Recent fires, heatwave may have hindered testing, leading to lower positivity rates
As California faces a trio of disasters — wildfires, dangerous air quality and, of course, a global pandemic — this week’s statewide briefings provided a silver lining.
As of Tuesday, Sept. 15, the COVID-19 test positivity rate in the Golden State is 3.5%, reaching its lowest rate since officials began monitoring the virus’ impact in March.
But public health officials attribute the dip in the positivity rate to the recent heatwaves and fires currently plaguing the state.
Dr. Barbara Ferrer, director of Los Angeles County Public Health, said in a news briefing that the combination of the heatwave and the smoke left from the fires worsened the air quality, meaning that fewer people are leaving their homes.
“We are, in fact, somewhat challenged about getting good data because we’ve had both extreme heat and we’ve had the fires that have created unhealthy air conditions. What that’s led to, unfortunately, is a lot less testing,” Ferrer said.
The inopportune arrival of California’s yearly fire season comes at a time when the state is at odds with the prospect of reopening more of the economy and relaxing some of its safer-at-home mandates.
School districts across the state remain closed, but businesses like restaurants, grooming services and other public spaces are slowly reopening. But according to California’s color-coded tiered re-opening system, 30 counties remain in the purple category (including LA, San Bernardino and Ventura counties), which is the most restrictive tier (i.e. the counties that are still high-risk of mass viral transmission).
Ascending in rigidity, 17 counties are now in the red category (including Orange, San Francisco and San Diego Counties), nine are in orange and two are in yellow.
LA County’s positivity rate is at 8%, more than double the state’s overall positivity rate.
As of Tuesday, LA County has reported 255,049 total positive cases and 6,273 deaths related to the COVID-19 (excluding Pasadena and Long Beach).
According to LA County Public Health, 70% of all cases concern people under the age of 50, putting into focus the virus’s impact on all age groups.
“Tragically, we are reporting another death in person who was under 29 years old,” Ferrer said on Tuesday. “Younger people not only are the majority of individuals infected and infecting others, but also can experience devastating consequences themselves. Nearly 450 COVID-19 deaths have occurred among individuals under the age of 50 years old. This is why it is important for everyone, including younger residents to take precautions every time they leave their homes and to get tested if they have been exposed to the virus.”
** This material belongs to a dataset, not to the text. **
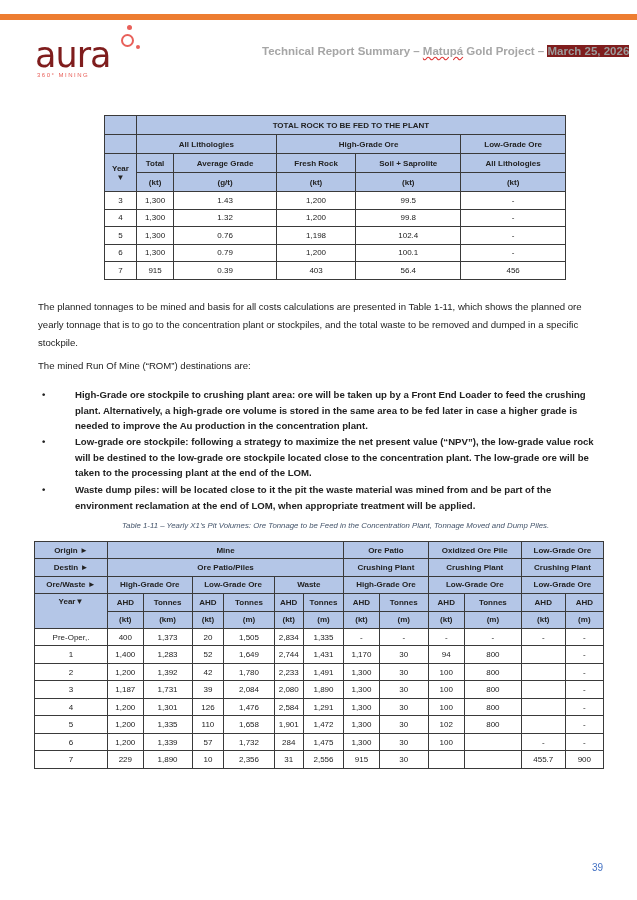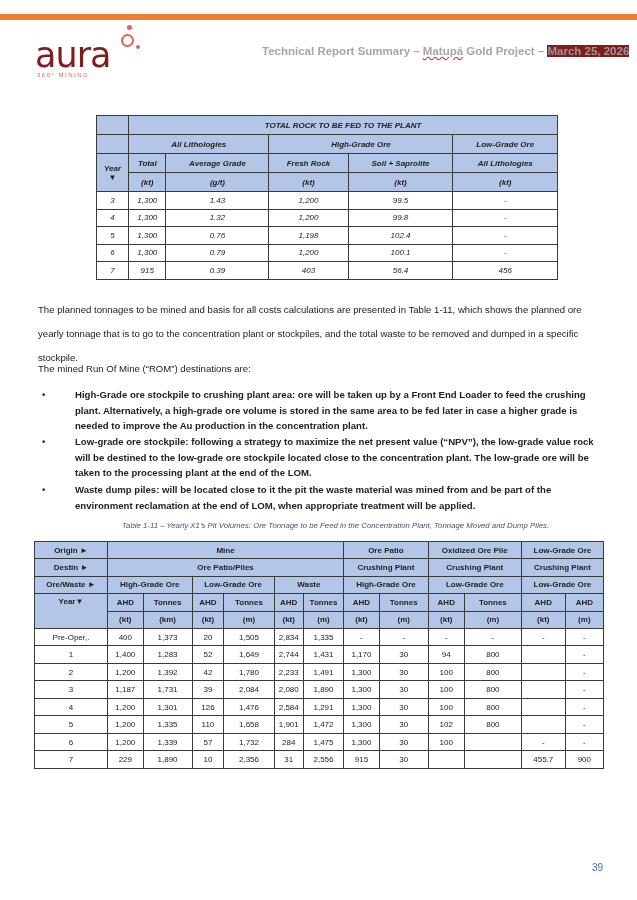"TOTAL ROCK TO BE FED" #t1 { font-style: italic -> none; left: 96px -> 104px }
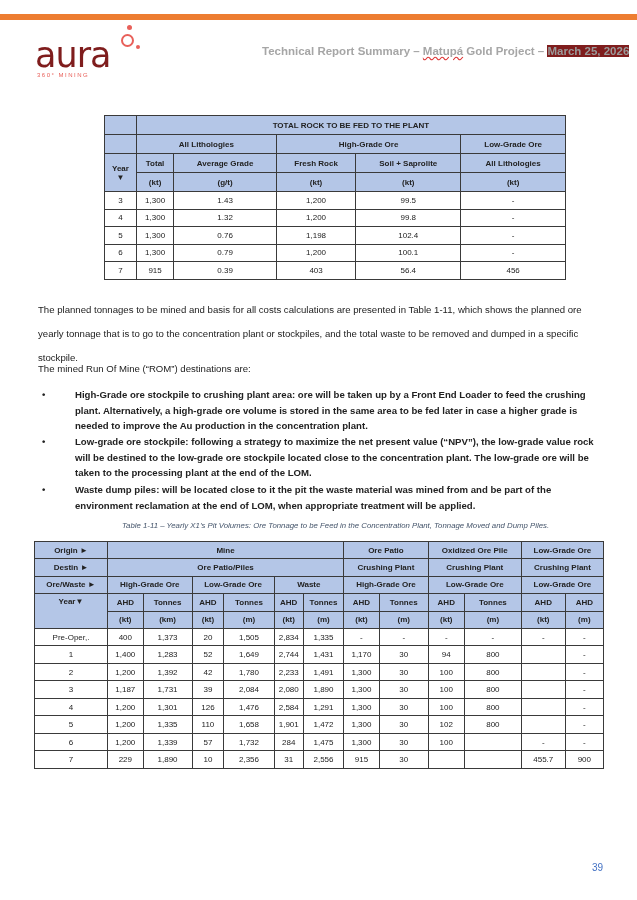"The planned tonnages to be" .para { line-height: 24px -> 18px }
The pervasive fires occurring across the state have complicated the already daunting task of mitigating viral transmission. The worsening air quality brought on by the fires adds more urgency for not just protecting the general public from the virus, but protecting those who are vulnerable to respiratory ailments.
As previously reported in the Asian Journal, COVID-19 attacks the respiratory system and those who experience maladies related to breathing are particularly vulnerable to the virus’s severe effects.
Dr. Vin Gupta, a pulmonologist and assistant professor in Health Metrics Sciences at the University of Washington, and Mary Creasman, CEO of the California League of Conservation Voters wrote in an NBC News OP-ED that COVID-19 and the California wildfires are a joint crisis that threatens public health.
“The state is now experiencing some of the worst air quality in the world as a result of the fires, and that is particularly worsen given emerging evidence that exposure to air pollution may increase the likelihood of both being infected with and dying from COVID-19,” Gupta and Creasman wrote. “We need to be taking urgent action to improve air quality and address the climate crisis along with our other efforts to contain and treat the coronavirus.”
They added that the coronavirus pandemic should serve as a wake-up call for legislators to move forward with environmental solutions.
But Gupta and Creasman lamented the lack of action being done at the federal, state and local levels to combat the growing threat of climate change, which scientists the world over agree is a manmade disaster.
Of its 100 proposed rollbacks of federal environmental protection mandates, the Trump administration has completed 68, including Obama-era emissions rules for power plants, a major contributor to air pollution.
“We deserve leaders who listen to scientists and understand the clear connection between public health and the environment,” they wrote. “We need to fight for a better climate, not despite the current global crisis, but because of it.”